§ **What is needed**:
How many lines in the data below contain the string "absolute"? Answer with the number only.

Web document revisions
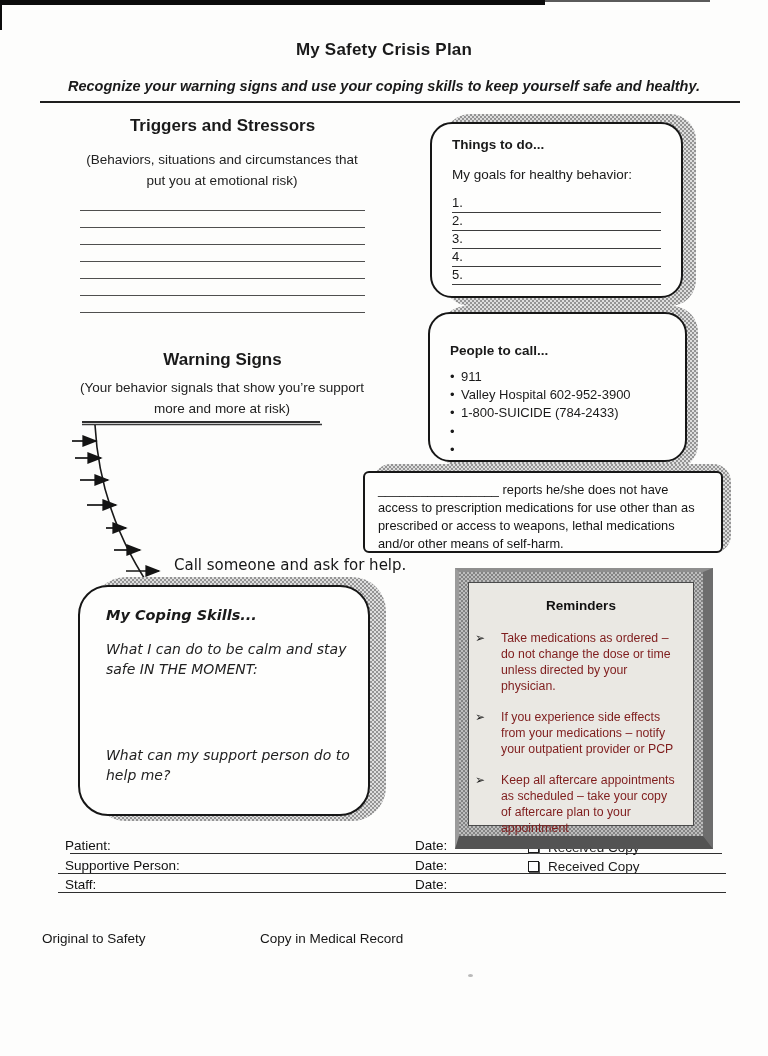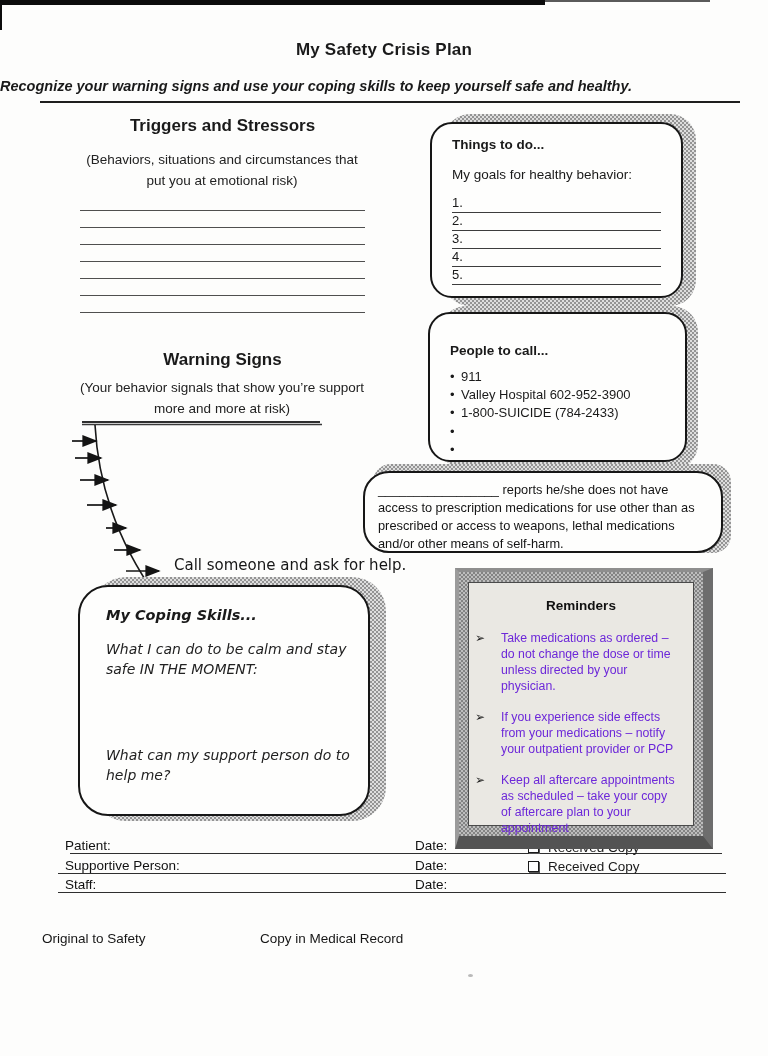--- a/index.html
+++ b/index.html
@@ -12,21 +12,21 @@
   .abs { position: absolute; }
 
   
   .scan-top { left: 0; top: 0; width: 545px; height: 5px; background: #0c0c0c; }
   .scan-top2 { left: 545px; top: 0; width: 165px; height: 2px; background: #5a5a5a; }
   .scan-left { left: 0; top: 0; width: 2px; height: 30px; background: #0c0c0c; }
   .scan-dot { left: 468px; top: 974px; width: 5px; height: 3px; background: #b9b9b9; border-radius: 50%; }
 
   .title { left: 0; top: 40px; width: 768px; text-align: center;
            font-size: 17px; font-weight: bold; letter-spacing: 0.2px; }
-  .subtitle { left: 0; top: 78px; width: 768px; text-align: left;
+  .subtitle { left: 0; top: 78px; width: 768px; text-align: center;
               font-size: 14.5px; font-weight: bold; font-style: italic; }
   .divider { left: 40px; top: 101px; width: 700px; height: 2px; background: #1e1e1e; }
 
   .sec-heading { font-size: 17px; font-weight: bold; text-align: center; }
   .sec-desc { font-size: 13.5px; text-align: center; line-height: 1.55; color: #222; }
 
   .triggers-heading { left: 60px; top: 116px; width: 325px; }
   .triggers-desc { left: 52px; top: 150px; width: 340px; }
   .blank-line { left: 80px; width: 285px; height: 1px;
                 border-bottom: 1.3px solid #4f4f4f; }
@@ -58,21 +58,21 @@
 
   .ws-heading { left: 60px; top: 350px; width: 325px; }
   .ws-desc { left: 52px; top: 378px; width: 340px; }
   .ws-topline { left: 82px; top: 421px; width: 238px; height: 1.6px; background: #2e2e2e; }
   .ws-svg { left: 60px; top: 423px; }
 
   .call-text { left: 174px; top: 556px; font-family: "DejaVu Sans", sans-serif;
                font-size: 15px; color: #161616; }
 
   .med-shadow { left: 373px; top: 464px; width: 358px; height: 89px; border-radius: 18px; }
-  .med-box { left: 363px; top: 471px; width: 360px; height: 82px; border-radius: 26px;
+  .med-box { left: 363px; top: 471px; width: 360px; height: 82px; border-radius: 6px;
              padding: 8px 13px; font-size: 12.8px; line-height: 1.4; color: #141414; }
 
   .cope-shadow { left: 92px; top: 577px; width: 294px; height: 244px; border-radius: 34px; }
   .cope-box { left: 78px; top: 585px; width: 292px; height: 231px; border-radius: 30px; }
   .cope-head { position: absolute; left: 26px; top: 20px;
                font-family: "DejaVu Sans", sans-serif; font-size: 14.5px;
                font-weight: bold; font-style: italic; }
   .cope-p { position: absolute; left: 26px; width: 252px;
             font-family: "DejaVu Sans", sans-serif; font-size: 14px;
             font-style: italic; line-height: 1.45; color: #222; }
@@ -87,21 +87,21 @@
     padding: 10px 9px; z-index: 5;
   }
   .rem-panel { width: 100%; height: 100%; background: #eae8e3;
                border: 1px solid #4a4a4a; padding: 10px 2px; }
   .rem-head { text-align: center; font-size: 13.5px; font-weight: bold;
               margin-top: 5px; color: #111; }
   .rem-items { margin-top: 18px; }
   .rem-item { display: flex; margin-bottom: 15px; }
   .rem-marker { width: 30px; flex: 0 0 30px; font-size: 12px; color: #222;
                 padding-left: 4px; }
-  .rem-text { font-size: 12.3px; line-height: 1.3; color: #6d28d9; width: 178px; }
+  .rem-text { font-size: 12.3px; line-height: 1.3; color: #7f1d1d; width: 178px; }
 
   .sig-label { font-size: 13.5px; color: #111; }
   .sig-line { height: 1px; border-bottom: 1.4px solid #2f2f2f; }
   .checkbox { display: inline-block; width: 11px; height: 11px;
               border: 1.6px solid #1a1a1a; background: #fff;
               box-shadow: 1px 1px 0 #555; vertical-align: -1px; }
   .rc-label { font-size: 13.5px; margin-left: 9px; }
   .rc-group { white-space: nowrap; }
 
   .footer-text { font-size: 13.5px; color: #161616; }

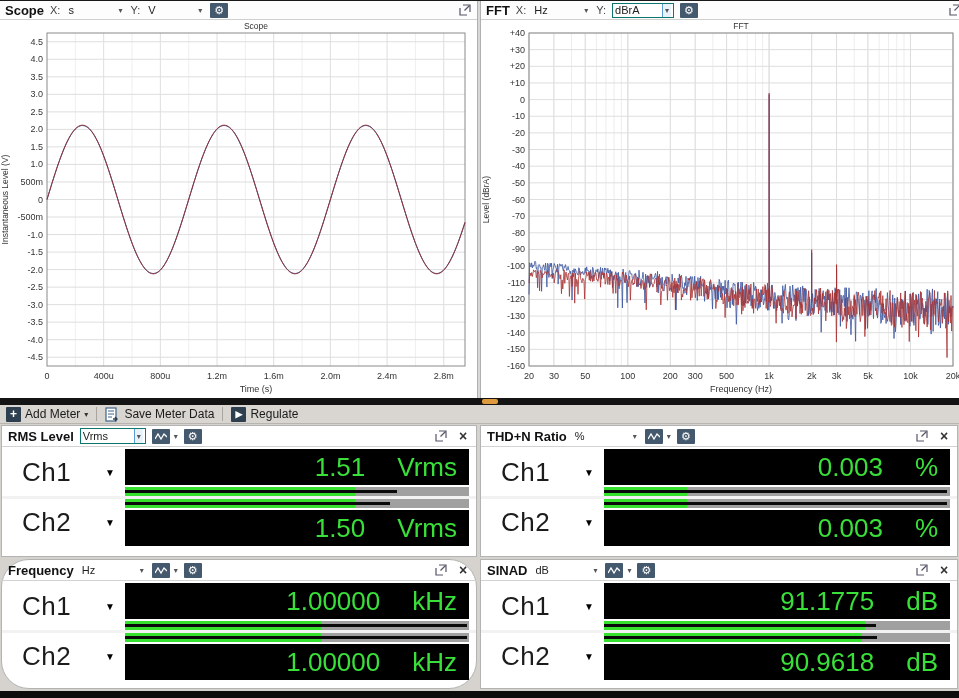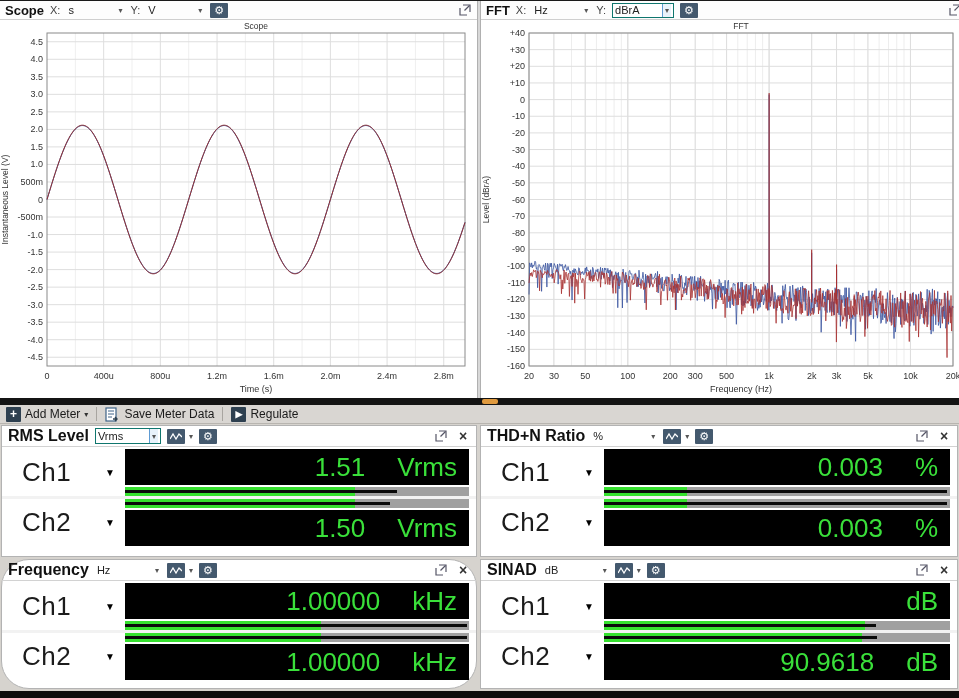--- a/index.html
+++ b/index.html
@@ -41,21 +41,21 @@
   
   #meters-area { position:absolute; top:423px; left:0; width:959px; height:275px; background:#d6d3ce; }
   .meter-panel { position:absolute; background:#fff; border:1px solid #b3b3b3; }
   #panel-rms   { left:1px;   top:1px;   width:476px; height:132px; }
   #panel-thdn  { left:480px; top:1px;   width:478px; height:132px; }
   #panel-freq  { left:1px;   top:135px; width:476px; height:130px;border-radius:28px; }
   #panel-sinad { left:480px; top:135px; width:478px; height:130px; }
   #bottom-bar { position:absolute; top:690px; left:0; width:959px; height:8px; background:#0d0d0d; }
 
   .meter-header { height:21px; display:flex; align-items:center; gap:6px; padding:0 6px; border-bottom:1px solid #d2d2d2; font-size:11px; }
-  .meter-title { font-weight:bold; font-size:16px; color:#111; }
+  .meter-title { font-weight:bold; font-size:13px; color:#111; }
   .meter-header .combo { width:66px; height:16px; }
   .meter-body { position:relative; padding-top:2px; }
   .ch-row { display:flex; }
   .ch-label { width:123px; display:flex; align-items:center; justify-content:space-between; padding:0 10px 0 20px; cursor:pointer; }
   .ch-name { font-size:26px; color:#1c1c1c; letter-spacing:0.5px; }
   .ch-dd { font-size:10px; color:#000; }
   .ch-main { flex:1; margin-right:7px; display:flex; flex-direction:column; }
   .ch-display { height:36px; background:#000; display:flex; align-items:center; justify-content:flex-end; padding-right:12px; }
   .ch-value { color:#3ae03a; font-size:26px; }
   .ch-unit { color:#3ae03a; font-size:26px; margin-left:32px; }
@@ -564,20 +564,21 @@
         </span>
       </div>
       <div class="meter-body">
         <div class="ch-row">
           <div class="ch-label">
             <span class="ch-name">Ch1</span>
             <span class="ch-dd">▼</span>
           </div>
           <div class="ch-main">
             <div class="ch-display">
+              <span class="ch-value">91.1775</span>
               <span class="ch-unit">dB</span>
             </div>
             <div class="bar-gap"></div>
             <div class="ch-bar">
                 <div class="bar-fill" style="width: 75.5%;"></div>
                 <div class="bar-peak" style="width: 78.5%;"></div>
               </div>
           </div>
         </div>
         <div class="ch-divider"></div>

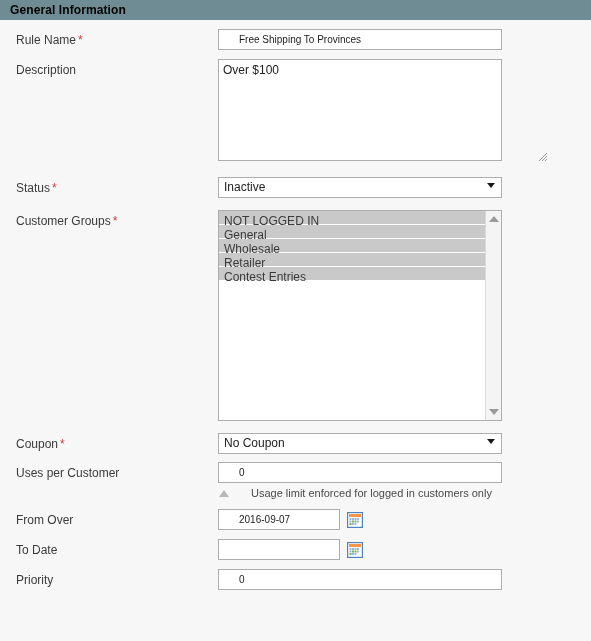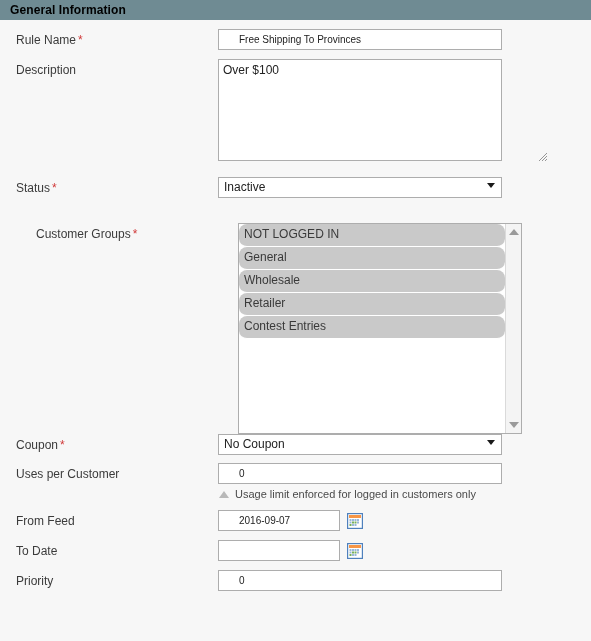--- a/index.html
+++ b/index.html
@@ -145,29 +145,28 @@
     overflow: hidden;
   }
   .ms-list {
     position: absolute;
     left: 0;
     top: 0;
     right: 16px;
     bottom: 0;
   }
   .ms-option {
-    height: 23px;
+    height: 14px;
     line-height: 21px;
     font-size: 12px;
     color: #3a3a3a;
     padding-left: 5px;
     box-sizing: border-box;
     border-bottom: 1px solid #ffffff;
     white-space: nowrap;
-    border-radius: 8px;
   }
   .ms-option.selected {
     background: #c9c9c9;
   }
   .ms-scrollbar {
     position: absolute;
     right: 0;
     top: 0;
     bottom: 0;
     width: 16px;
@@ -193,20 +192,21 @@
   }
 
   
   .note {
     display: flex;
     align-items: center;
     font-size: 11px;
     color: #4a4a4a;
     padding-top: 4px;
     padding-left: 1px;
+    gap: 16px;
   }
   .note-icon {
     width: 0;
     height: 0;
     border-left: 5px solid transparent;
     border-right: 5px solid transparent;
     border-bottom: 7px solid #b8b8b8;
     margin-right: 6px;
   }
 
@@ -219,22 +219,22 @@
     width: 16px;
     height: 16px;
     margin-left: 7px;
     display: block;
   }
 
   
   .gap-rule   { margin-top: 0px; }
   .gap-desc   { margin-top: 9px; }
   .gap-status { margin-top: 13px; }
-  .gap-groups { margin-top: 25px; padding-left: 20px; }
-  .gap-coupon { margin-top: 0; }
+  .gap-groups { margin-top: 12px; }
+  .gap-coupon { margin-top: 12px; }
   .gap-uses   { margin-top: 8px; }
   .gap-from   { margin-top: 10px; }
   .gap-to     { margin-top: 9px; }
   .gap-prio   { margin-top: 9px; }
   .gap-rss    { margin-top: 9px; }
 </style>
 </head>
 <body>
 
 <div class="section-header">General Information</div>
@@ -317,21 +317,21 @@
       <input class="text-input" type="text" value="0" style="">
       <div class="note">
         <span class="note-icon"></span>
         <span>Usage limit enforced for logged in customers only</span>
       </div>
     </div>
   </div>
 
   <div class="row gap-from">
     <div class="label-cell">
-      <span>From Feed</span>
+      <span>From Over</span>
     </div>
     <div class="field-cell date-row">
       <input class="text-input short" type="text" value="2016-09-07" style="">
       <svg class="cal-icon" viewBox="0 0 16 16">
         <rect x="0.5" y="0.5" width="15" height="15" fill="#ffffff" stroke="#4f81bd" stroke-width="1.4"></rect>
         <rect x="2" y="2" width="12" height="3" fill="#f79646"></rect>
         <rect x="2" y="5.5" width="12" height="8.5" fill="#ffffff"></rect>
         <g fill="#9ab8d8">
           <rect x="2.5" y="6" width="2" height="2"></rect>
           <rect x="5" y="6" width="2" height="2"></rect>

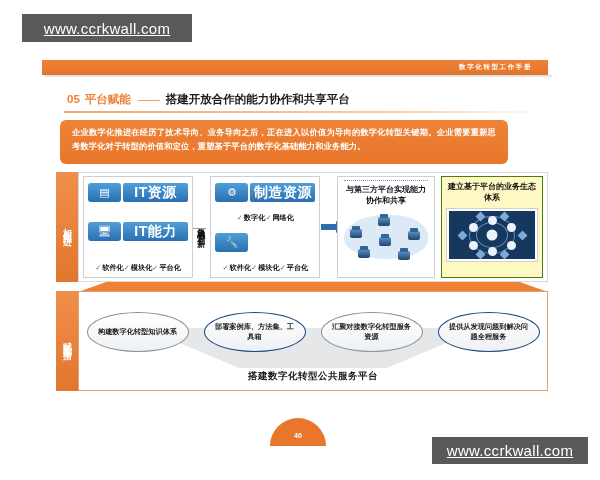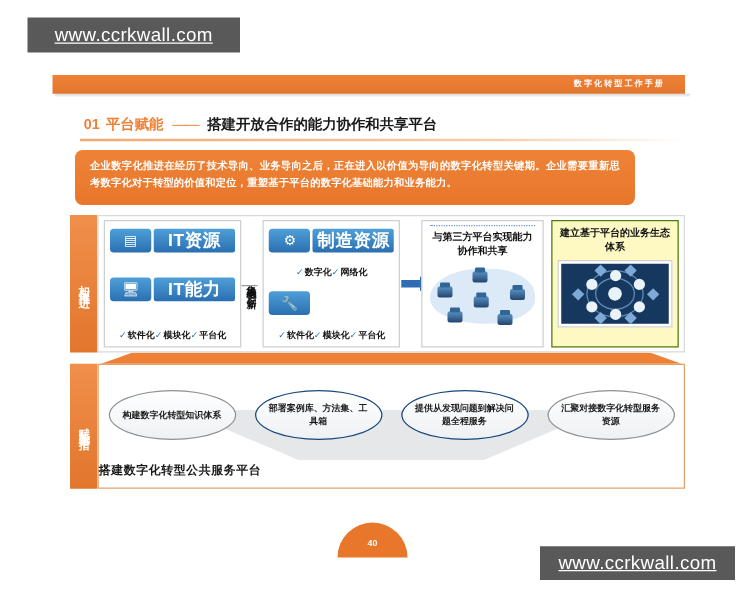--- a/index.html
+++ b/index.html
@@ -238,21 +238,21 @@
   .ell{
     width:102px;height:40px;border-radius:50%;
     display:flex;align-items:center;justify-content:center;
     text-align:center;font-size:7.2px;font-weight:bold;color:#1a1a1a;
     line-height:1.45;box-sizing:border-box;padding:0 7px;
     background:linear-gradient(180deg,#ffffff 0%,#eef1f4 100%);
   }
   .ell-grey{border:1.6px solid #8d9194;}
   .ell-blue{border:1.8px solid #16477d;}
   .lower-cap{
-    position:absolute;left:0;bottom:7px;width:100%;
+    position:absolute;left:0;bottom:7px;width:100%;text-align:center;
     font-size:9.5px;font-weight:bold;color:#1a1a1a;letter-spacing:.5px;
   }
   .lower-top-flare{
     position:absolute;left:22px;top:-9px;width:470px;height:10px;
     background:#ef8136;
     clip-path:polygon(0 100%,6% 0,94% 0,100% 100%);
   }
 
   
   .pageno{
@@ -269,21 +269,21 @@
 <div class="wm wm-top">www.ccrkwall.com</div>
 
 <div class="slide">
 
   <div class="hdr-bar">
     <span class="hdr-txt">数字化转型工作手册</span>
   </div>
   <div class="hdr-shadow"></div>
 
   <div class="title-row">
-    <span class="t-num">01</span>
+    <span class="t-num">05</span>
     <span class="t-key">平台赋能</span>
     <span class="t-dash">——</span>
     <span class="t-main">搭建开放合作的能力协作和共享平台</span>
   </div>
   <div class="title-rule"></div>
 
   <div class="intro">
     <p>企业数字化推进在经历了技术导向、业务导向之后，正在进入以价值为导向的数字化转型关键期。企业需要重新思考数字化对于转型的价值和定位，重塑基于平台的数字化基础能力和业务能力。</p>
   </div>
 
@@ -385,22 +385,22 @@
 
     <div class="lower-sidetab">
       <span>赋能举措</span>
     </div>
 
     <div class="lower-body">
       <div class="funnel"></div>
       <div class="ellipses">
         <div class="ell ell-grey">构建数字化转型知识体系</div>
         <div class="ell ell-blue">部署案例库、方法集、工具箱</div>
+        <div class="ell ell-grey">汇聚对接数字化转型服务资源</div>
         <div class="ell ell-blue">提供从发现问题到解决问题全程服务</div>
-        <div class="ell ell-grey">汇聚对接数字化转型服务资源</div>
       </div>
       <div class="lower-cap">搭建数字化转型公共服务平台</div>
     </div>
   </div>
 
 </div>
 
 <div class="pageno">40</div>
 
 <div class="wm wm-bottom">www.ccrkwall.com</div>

§ **Response area**:
11